Di fronte alla visione di un Paese allo sfacelo, sanitario ed economico, molto lontano dal traguardo che permette di prendere davvero e usare i famosi duecento e passa miliardi europei, è bastata la piccola ma micidiale e ben calcolata spallata di Matteo Renzi che ha messo il re – anzi l’avvocato – in mutande con tutta la sua corte e i suoi cortigiani, sorprendentemente all’idea di arrendersi in massa purché, secondo tradizione, con l’onore delle armi. Arrendersi con entusiasmo è certamente una delle nostre qualità più spiritose, anche se non sempre la più apprezzata. Il dibattito teorico sull’ipotesi del “benevolent dictator” andò di moda in America vero la fine del secolo e si trattava in fondo della vecchia teoria platonica secondo cui al comando dello Stato devono stare coloro che hanno le conoscenze e le competenze per farlo, altrimenti – sosteneva Platone – esce fuori solo un gran casino.

L’ipotesi è stata analizzata e poi abbandonata come un giocattolo in disuso, ma torna viva ogni volta che qualcuno afferma che il personale politico deve avere come sua caratteristica primaria non quello di essere espressione del popolo, ma di saper fare le cose che vanno fatte. Il che è evidentemente una bestialità perché la forma della democrazia è fondata soltanto sul diritto di rappresentanza e di governo della spesa: “no taxation without representation”. Ma nel nostro Paese stiamo vivendo una fase di fusione e confusione sui fondamenti stessi della democrazia, e non a causa dell’arrivo del professor Mario Draghi, ma a causa del lungo processo di decomposizione non soltanto dell’emozione patriottica di vivere in una democrazia, ma anche di quella formale delle regole del gioco che è stata presa a calci come un barattolo con manette, cappi, girotondi, forconi, retate e metastasi di discredito per decenni.

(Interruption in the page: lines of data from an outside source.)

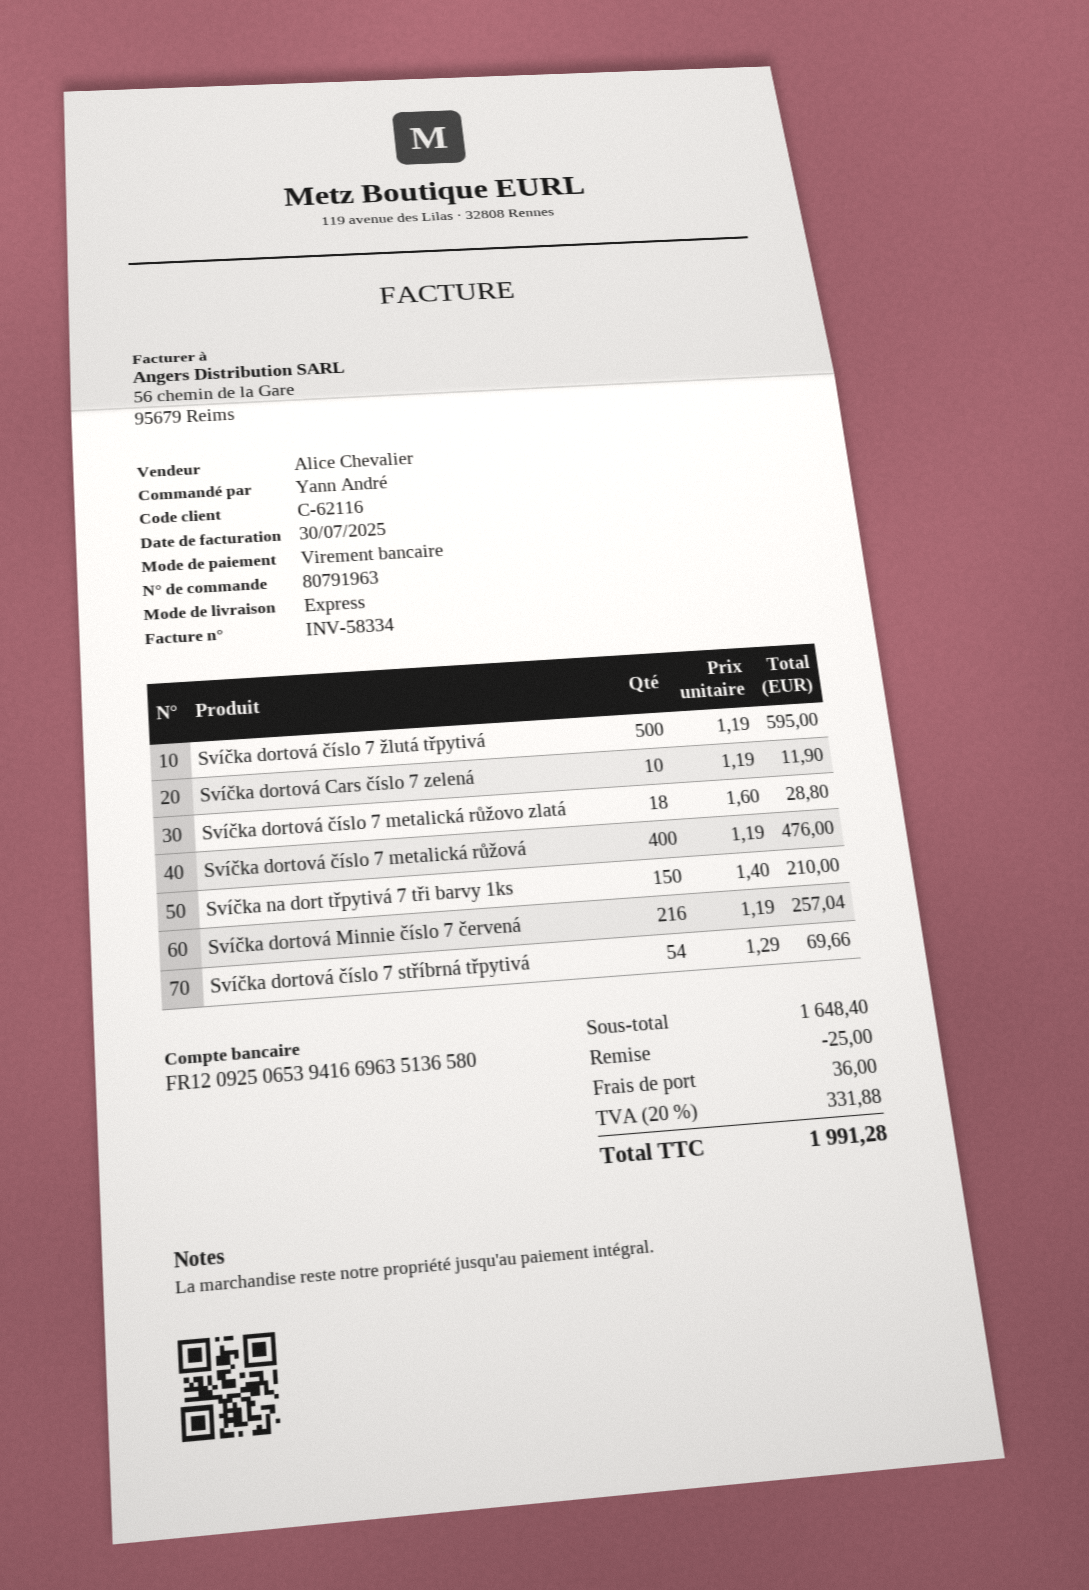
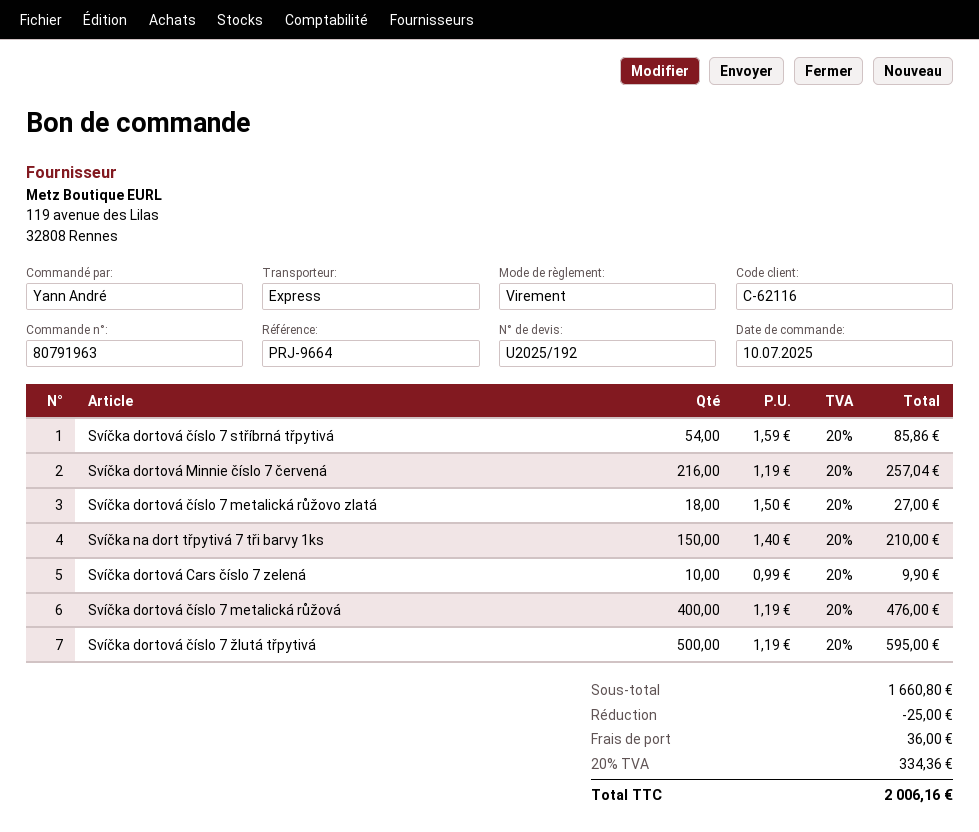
Svíčka dortová Cars číslo 7 zelená: 10 x 1.19 = 11.90 -> 10 x 0.99 = 9.90
Svíčka dortová číslo 7 metalická růžovo zlatá: 18 x 1.60 = 28.80 -> 18 x 1.50 = 27.00
Svíčka dortová číslo 7 stříbrná třpytivá: 54 x 1.29 = 69.66 -> 54 x 1.59 = 85.86
subtotal: 1648.40 -> 1660.80
tax: 20% = 331.88 -> 20% = 334.36
total: 1991.28 -> 2006.16

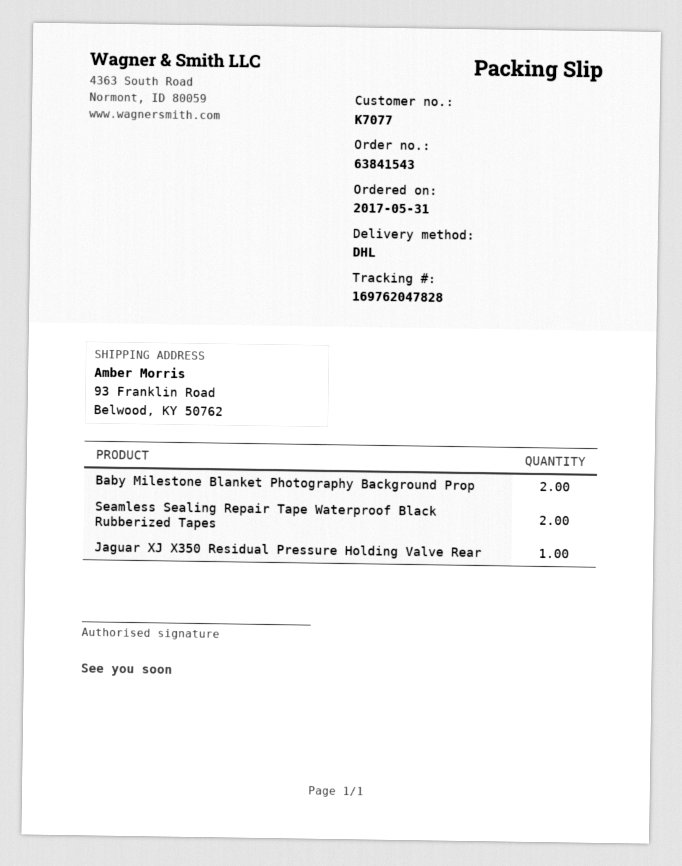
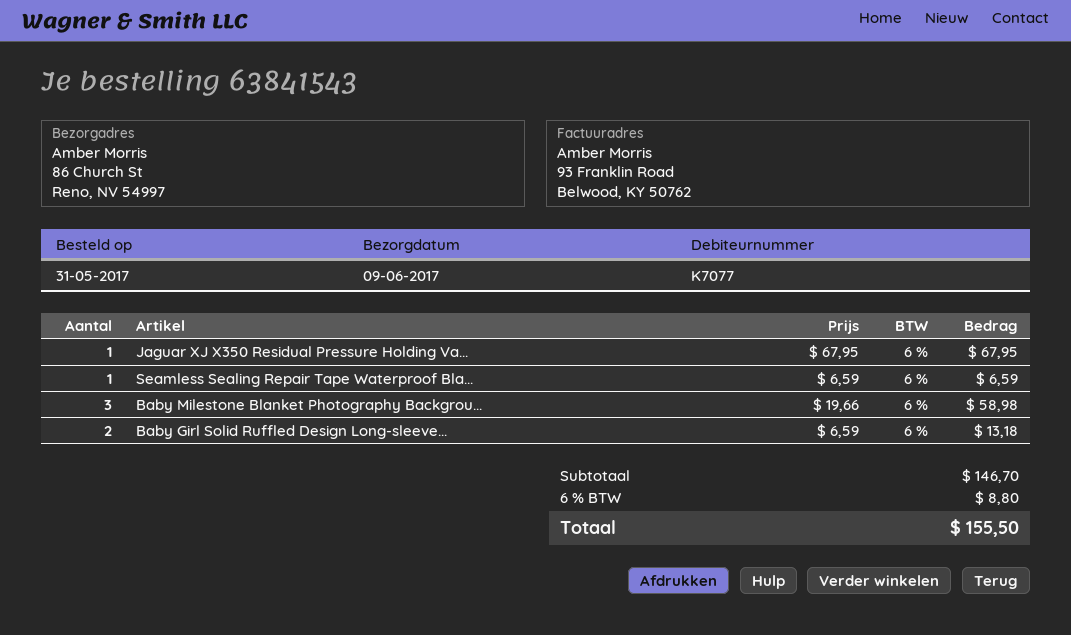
ship to: 93 Franklin Road, Belwood, KY 50762 -> 86 Church St, Reno, NV 54997
Baby Milestone Blanket Photography Background Prop: 2 -> 3
Seamless Sealing Repair Tape Waterproof Black Rubberized Tapes: 2 -> 1
Baby Girl Solid Ruffled Design Long-sleeve...: none -> 2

Che cosa farà e otterrà Draghi sarà la storia del presente e dell’immediato futuro, e ci auguriamo anche noi che tutto vada benissimo su tutti i fronti. Ma ciò non toglie che è suonata una sirena d’allarme come quella che avverte Venezia quando arriva l’acqua alta. La democrazia ha ceduto le armi non a un “benevolent dictator” ma certamente alla versione più composta e incravattata dell’“hombre fuerte” che per fortuna non sembra soggetto a tentazioni inappropriate. E questa è una fortuna. Ma il Paese reale e quello delle rappresentanze se ne sono andati ciascuno per la propria strada e che Dio ce la mandi buona.